My kid is taking the New York City high school entrance exam as I write this. He's probably answering the last five or six questions on the math section. His favorite part.

For those of you living in the city with middle school-age kids, you understand why my cortisol levels have been off the chart this morning (I'm sure yours have been, too). I keep checking the time, wondering how he's doing, if he's calm or freaking out. If he thinks the test is less difficult than he thought, or if he's like, "F*ck, this is hard!" 

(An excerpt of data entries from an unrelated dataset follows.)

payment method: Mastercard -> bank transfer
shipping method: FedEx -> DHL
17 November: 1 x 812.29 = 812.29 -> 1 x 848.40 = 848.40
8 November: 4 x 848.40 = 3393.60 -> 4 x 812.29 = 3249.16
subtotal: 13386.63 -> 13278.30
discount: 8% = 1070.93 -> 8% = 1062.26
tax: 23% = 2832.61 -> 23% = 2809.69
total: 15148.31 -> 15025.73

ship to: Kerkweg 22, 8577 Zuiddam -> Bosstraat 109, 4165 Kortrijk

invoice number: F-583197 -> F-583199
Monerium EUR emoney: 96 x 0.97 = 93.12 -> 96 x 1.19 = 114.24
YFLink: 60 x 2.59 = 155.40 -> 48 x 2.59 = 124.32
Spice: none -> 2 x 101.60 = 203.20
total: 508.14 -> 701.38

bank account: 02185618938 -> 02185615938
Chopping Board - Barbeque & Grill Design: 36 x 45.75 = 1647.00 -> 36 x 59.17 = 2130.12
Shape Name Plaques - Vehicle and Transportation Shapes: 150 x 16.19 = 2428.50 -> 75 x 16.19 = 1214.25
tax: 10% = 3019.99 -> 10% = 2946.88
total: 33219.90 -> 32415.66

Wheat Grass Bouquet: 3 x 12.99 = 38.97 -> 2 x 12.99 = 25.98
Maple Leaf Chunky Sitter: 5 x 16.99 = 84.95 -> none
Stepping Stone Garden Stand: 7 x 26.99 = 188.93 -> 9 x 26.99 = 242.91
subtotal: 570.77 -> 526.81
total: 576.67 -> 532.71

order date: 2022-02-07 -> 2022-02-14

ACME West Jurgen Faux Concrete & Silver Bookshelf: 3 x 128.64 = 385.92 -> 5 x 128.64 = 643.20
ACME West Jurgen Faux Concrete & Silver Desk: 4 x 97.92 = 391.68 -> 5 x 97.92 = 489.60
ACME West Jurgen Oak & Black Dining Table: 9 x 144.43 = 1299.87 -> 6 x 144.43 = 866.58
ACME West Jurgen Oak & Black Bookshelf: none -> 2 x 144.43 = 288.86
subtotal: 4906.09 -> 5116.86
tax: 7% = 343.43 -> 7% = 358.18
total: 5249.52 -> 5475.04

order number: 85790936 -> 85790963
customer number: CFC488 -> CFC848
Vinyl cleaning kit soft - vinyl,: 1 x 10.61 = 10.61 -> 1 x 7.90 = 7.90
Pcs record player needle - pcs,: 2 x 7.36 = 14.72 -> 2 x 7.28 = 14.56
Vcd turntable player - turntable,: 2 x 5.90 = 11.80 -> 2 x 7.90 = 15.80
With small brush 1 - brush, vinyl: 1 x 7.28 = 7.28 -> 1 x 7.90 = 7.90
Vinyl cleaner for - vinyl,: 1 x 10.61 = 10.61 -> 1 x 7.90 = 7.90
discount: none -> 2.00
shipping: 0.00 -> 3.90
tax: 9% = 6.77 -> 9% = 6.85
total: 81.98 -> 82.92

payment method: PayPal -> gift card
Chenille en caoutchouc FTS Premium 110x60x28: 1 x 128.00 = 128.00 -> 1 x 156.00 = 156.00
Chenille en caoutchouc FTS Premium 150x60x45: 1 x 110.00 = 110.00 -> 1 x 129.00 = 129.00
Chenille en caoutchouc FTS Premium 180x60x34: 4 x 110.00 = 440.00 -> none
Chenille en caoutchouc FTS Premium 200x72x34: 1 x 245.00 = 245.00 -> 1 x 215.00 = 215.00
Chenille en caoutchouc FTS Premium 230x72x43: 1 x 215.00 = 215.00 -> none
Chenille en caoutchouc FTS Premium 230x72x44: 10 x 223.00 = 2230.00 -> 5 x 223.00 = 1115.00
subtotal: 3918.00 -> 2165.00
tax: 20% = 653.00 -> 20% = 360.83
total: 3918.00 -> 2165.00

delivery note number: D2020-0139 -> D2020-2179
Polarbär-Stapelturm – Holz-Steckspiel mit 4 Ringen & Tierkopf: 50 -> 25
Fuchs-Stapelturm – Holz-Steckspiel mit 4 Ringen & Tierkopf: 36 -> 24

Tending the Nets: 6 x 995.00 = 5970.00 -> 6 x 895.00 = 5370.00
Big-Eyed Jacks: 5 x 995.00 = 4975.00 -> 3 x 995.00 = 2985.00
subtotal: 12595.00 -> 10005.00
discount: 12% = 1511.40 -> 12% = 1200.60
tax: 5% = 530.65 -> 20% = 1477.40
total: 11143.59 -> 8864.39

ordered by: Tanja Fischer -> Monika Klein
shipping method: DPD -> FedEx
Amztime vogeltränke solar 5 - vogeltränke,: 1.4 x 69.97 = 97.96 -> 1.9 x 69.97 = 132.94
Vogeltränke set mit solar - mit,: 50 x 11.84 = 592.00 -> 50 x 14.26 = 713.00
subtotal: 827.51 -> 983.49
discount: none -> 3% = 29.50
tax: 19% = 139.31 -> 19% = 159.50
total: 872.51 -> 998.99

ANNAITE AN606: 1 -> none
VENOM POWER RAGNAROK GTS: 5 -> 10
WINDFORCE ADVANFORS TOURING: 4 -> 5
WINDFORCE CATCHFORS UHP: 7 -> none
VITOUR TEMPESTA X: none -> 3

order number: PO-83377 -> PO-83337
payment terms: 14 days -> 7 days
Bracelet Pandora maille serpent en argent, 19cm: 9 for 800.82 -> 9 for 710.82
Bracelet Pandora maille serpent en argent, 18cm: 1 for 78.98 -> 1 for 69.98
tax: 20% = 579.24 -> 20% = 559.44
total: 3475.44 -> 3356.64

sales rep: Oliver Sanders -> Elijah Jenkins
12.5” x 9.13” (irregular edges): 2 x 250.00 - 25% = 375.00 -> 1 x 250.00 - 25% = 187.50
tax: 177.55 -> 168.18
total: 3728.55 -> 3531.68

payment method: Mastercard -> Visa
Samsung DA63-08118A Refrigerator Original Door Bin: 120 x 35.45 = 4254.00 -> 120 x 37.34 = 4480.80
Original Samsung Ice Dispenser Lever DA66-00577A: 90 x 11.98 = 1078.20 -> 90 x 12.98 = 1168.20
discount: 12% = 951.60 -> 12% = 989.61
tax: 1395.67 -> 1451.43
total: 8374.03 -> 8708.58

I have mixed feelings about the Specialized High School Admissions Test (also known as the SHSAT, or "Sshh-Zat!" - said with emphasis on the "Z," like my 13-year-old pronounces it). Ever since we started this journey it has been a source of great expectation and great anxiety. I had a good cry this morning, after Caden left for school. The day started off as any other - got the kids up, made them breakfast (ham and over-easy egg on an English muffin). Izzy usually eats first, then walks to school with daddy. Caden has breakfast after little sister leaves. He was in good spirits. His usual unaffected teenage self, checking his text messages and watching TikTok videos while munching on his egg muffin. He left the last bite untouched, said he was finished and put on his backpack. I gave him a huge bear hug and my baby was out the door. I said goodbye and watched him descend the stairs to the apartment's foyer and out the building. I shut the door and had a good cry.

I wasn't expecting to engage in a full on ugly cry. The tears and snot just flowed. I guess it was release? Releasing him to the world and releasing all the anxiety, hope, expectation and preparation that has gone into this journey - all culminating in this one single day?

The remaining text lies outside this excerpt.